[Web page revision data]
════════

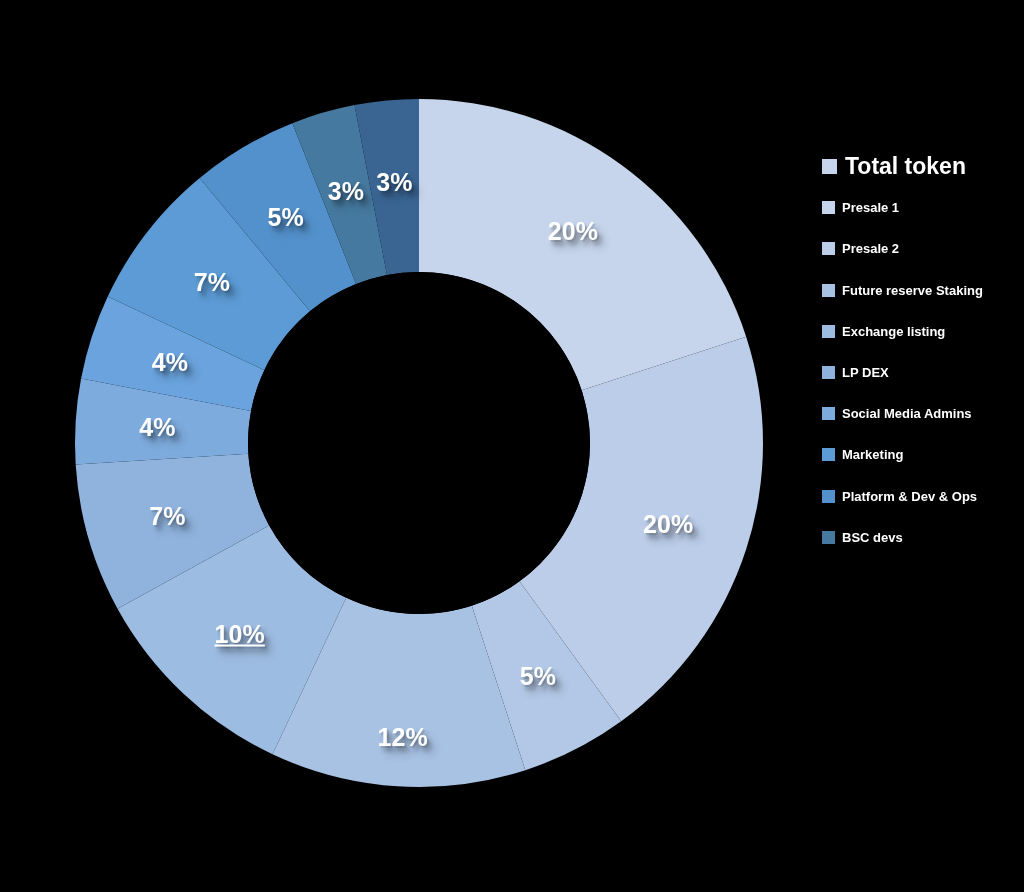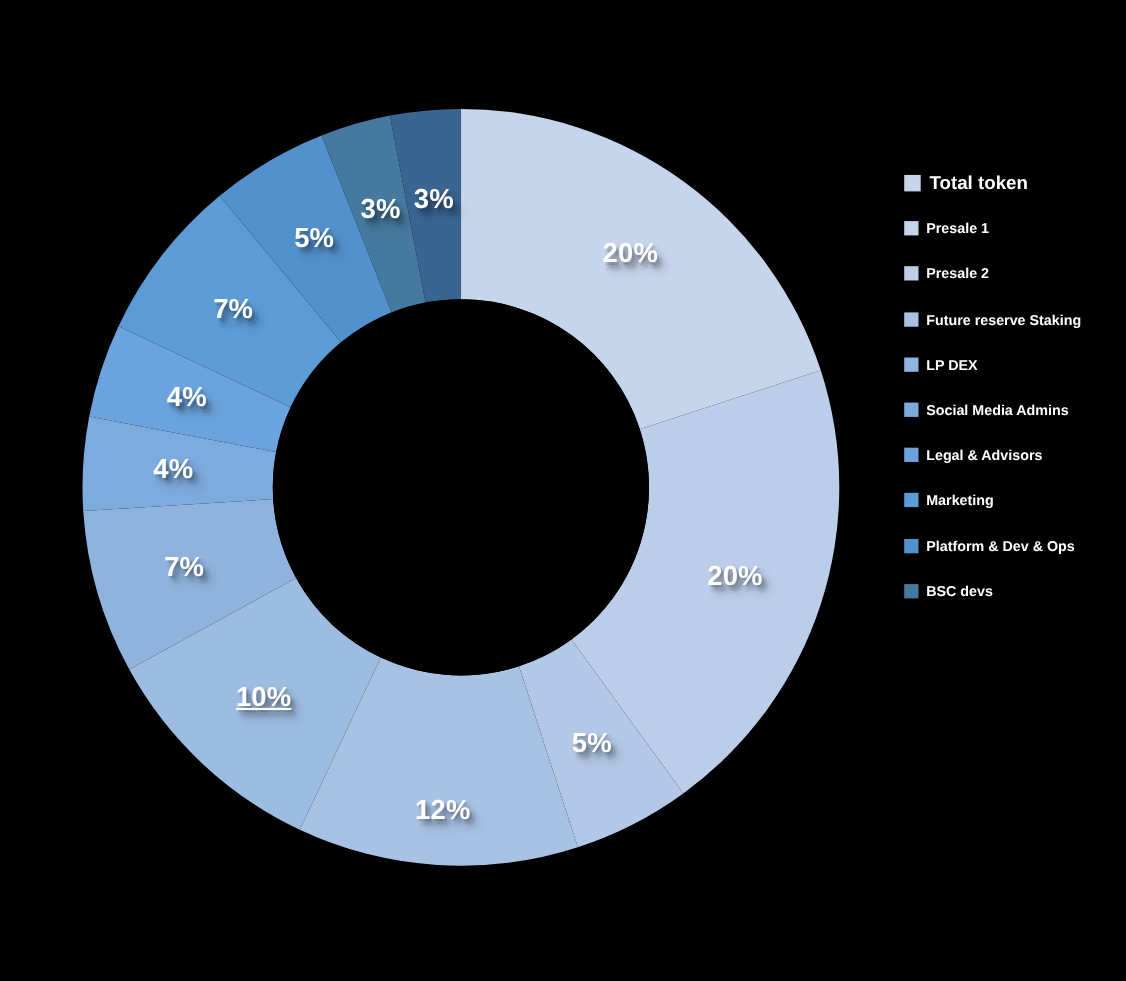--- a/index.html
+++ b/index.html
@@ -91,7 +91,7 @@
     margin-right: 8px;
   }
   .legend-item.is-total .legend-label {
-    font-size: 17px;
+    font-size: 23px;
     text-align: right;
   }
 </style>

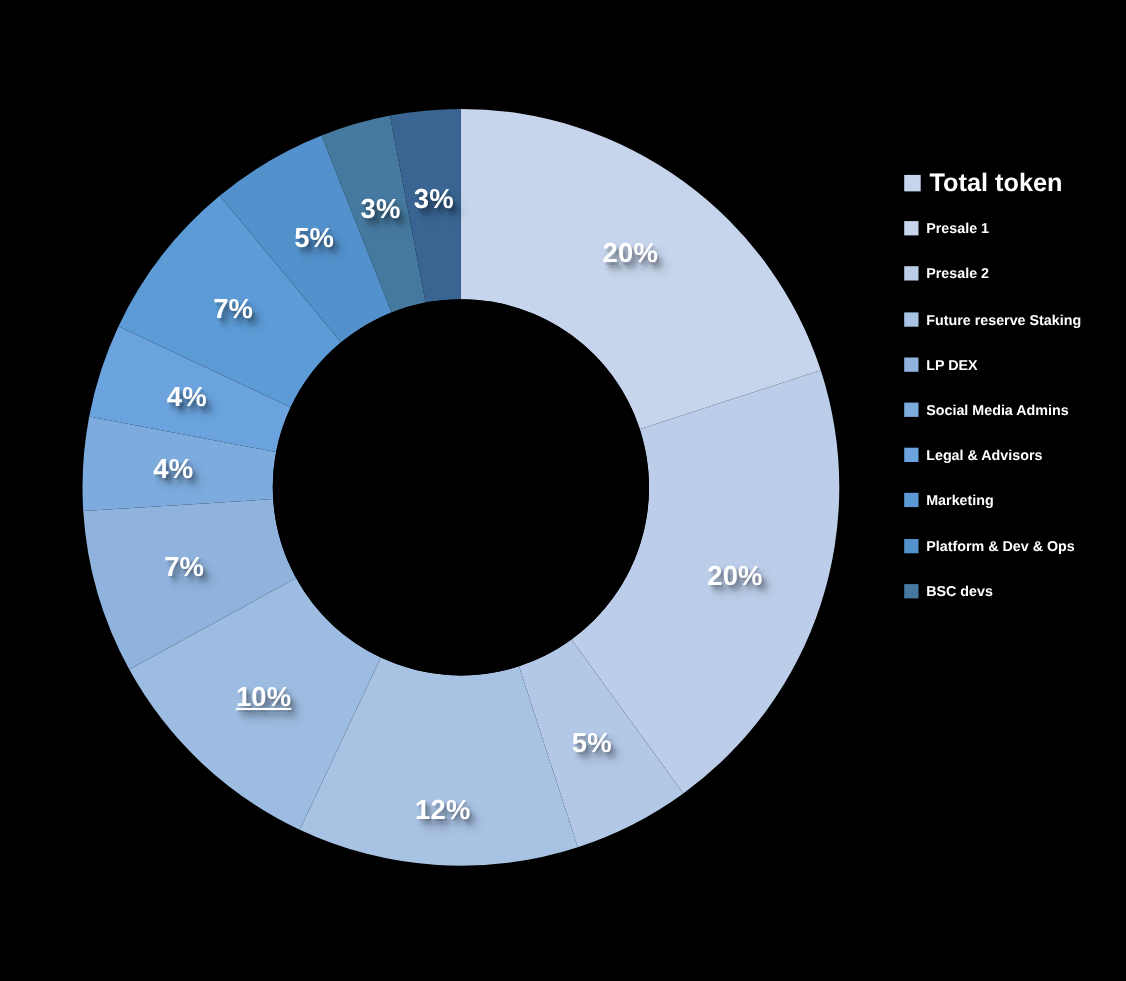--- a/index.html
+++ b/index.html
@@ -162,6 +162,10 @@
         <span class="legend-label">Future reserve Staking</span>
       </div>
       <div class="legend-item">
+        <span class="legend-swatch" style="background: rgb(157, 188, 225);"></span>
+        <span class="legend-label">Exchange listing</span>
+      </div>
+      <div class="legend-item">
         <span class="legend-swatch" style="background: rgb(143, 179, 221);"></span>
         <span class="legend-label">LP DEX</span>
       </div>

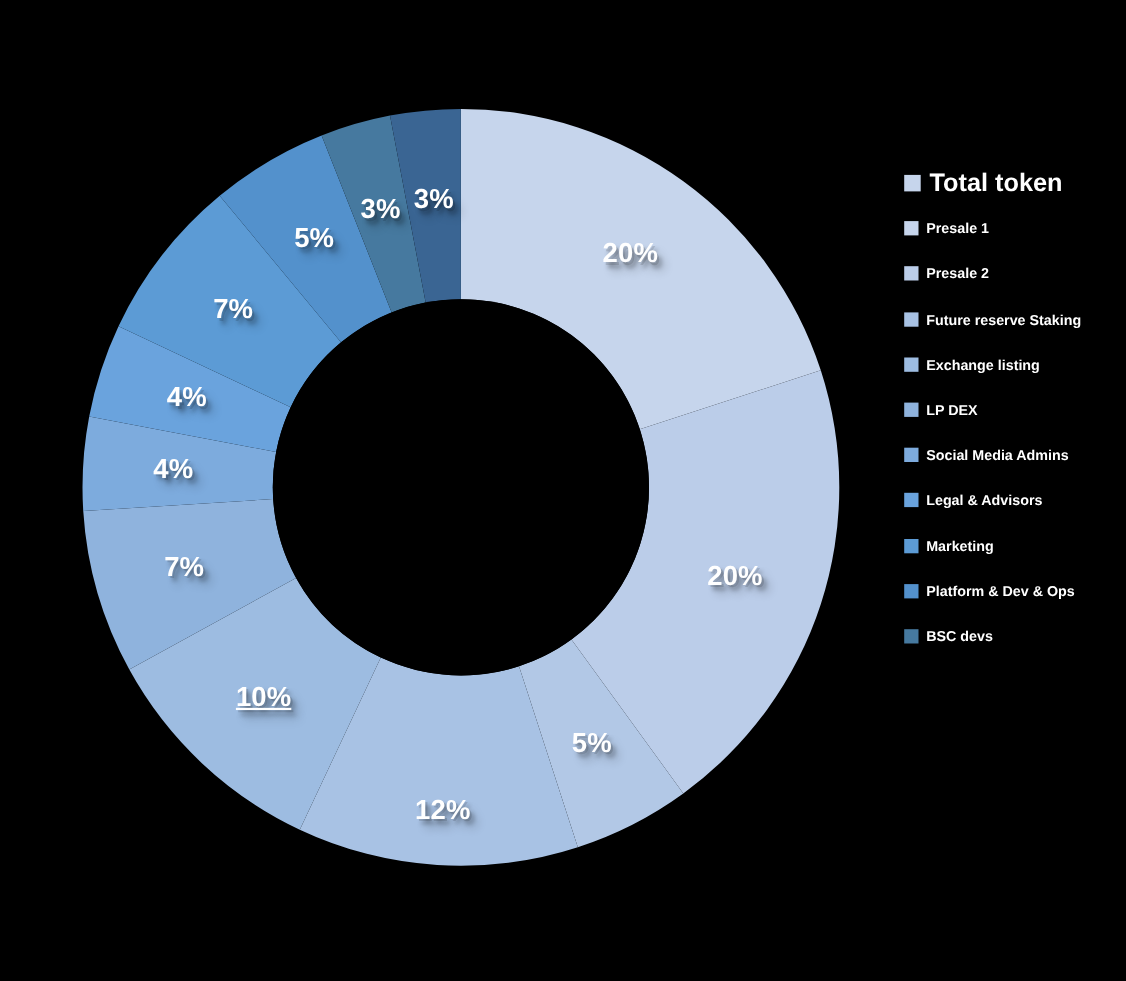--- a/index.html
+++ b/index.html
@@ -174,10 +174,6 @@
         <span class="legend-label">Social Media Admins</span>
       </div>
       <div class="legend-item">
-        <span class="legend-swatch" style="background: rgb(106, 163, 221);"></span>
-        <span class="legend-label">Legal &amp; Advisors</span>
-      </div>
-      <div class="legend-item">
         <span class="legend-swatch" style="background: rgb(92, 155, 213);"></span>
         <span class="legend-label">Marketing</span>
       </div>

════════

Exercise directions >> The copy should match each line above exactly and contain no images.

Answer section >>
--- a/index.html
+++ b/index.html
@@ -91,7 +91,7 @@
     margin-right: 8px;
   }
   .legend-item.is-total .legend-label {
-    font-size: 17px;
+    font-size: 23px;
     text-align: right;
   }
 </style>

--- a/index.html
+++ b/index.html
@@ -162,6 +162,10 @@
         <span class="legend-label">Future reserve Staking</span>
       </div>
       <div class="legend-item">
+        <span class="legend-swatch" style="background: rgb(157, 188, 225);"></span>
+        <span class="legend-label">Exchange listing</span>
+      </div>
+      <div class="legend-item">
         <span class="legend-swatch" style="background: rgb(143, 179, 221);"></span>
         <span class="legend-label">LP DEX</span>
       </div>

--- a/index.html
+++ b/index.html
@@ -174,10 +174,6 @@
         <span class="legend-label">Social Media Admins</span>
       </div>
       <div class="legend-item">
-        <span class="legend-swatch" style="background: rgb(106, 163, 221);"></span>
-        <span class="legend-label">Legal &amp; Advisors</span>
-      </div>
-      <div class="legend-item">
         <span class="legend-swatch" style="background: rgb(92, 155, 213);"></span>
         <span class="legend-label">Marketing</span>
       </div>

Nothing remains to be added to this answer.